Task. Determine the count of lines containing "contenedores" in the entries below and return only that figure.

[Change detection outputs]
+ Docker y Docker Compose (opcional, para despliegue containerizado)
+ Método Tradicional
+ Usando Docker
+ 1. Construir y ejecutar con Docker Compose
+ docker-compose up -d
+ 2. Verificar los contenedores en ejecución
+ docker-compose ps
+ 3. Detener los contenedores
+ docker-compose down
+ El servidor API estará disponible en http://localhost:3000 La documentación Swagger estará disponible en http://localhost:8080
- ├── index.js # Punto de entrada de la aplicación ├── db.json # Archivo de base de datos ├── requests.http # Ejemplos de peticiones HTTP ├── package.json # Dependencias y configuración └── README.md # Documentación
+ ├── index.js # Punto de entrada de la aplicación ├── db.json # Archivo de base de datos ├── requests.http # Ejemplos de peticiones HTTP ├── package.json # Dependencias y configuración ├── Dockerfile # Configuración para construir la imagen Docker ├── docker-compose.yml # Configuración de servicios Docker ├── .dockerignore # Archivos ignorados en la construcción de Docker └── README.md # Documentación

--

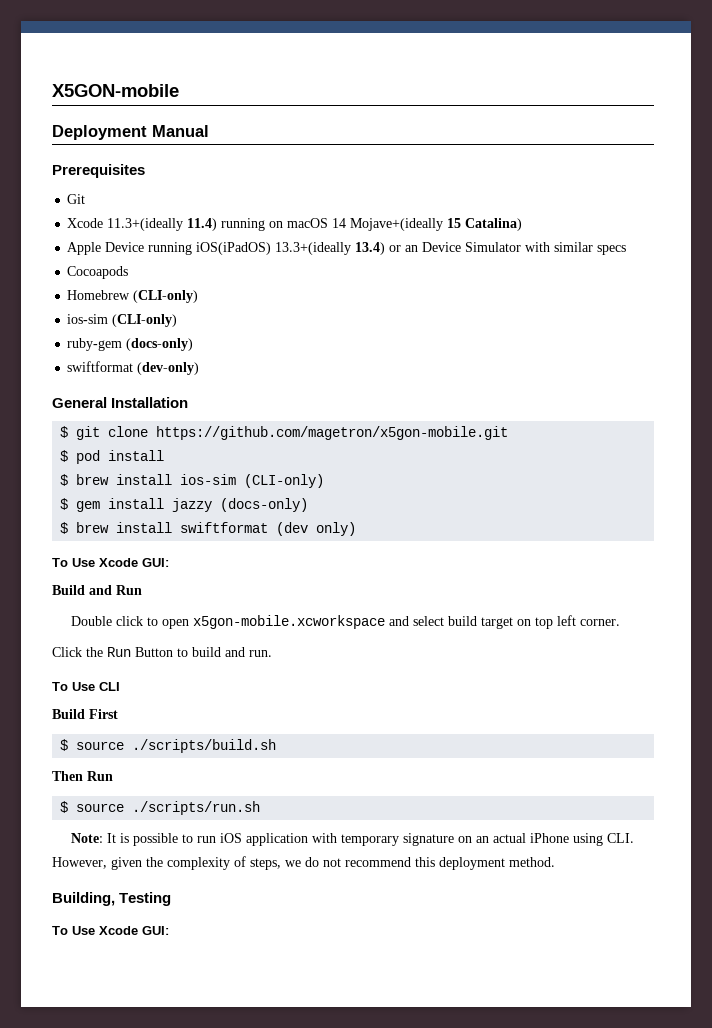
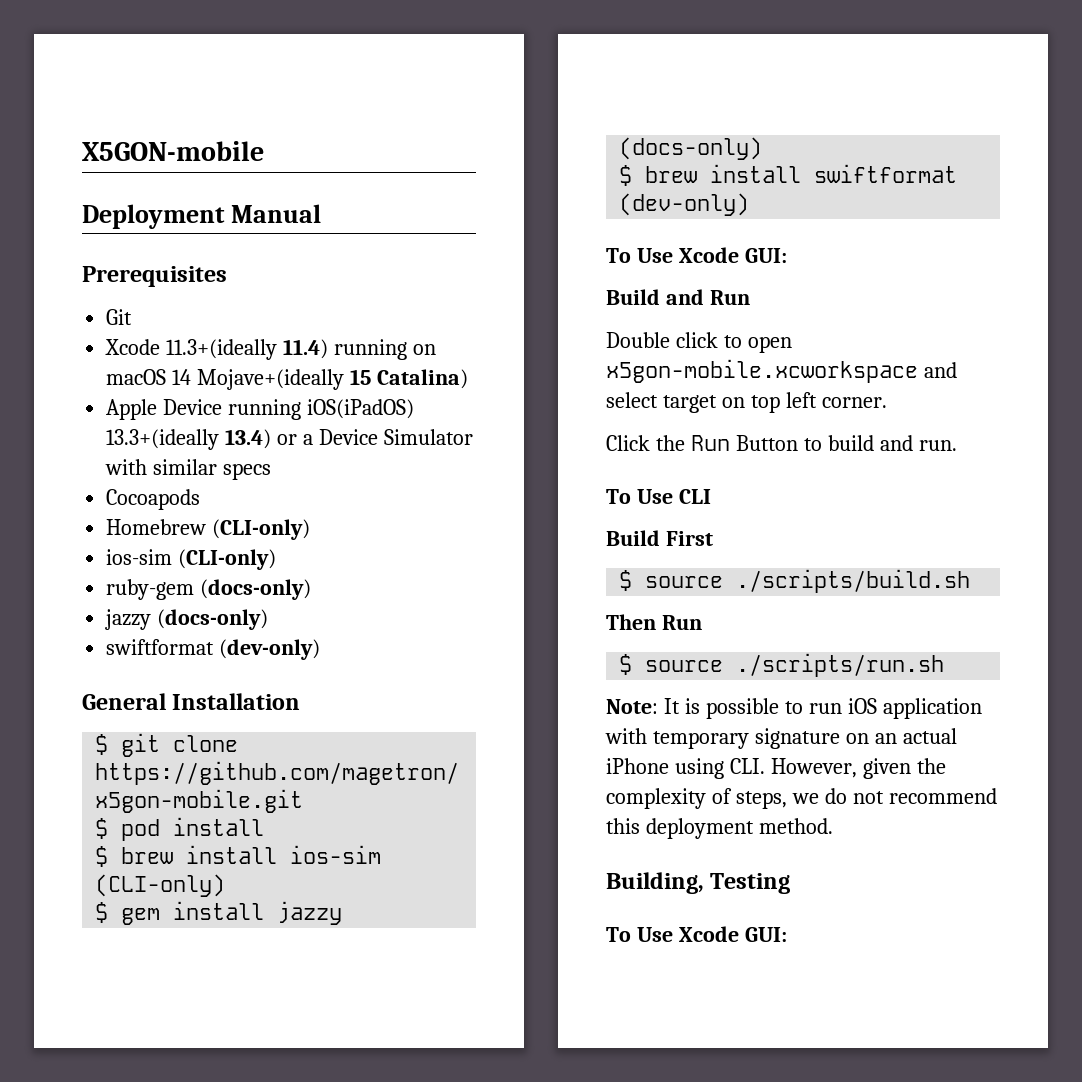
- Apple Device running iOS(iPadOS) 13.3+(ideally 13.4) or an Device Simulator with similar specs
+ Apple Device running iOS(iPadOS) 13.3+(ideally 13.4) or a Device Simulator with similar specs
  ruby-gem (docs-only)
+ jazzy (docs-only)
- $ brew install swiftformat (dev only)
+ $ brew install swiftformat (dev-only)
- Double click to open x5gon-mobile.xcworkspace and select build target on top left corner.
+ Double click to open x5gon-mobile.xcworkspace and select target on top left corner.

Response for this exercise. 2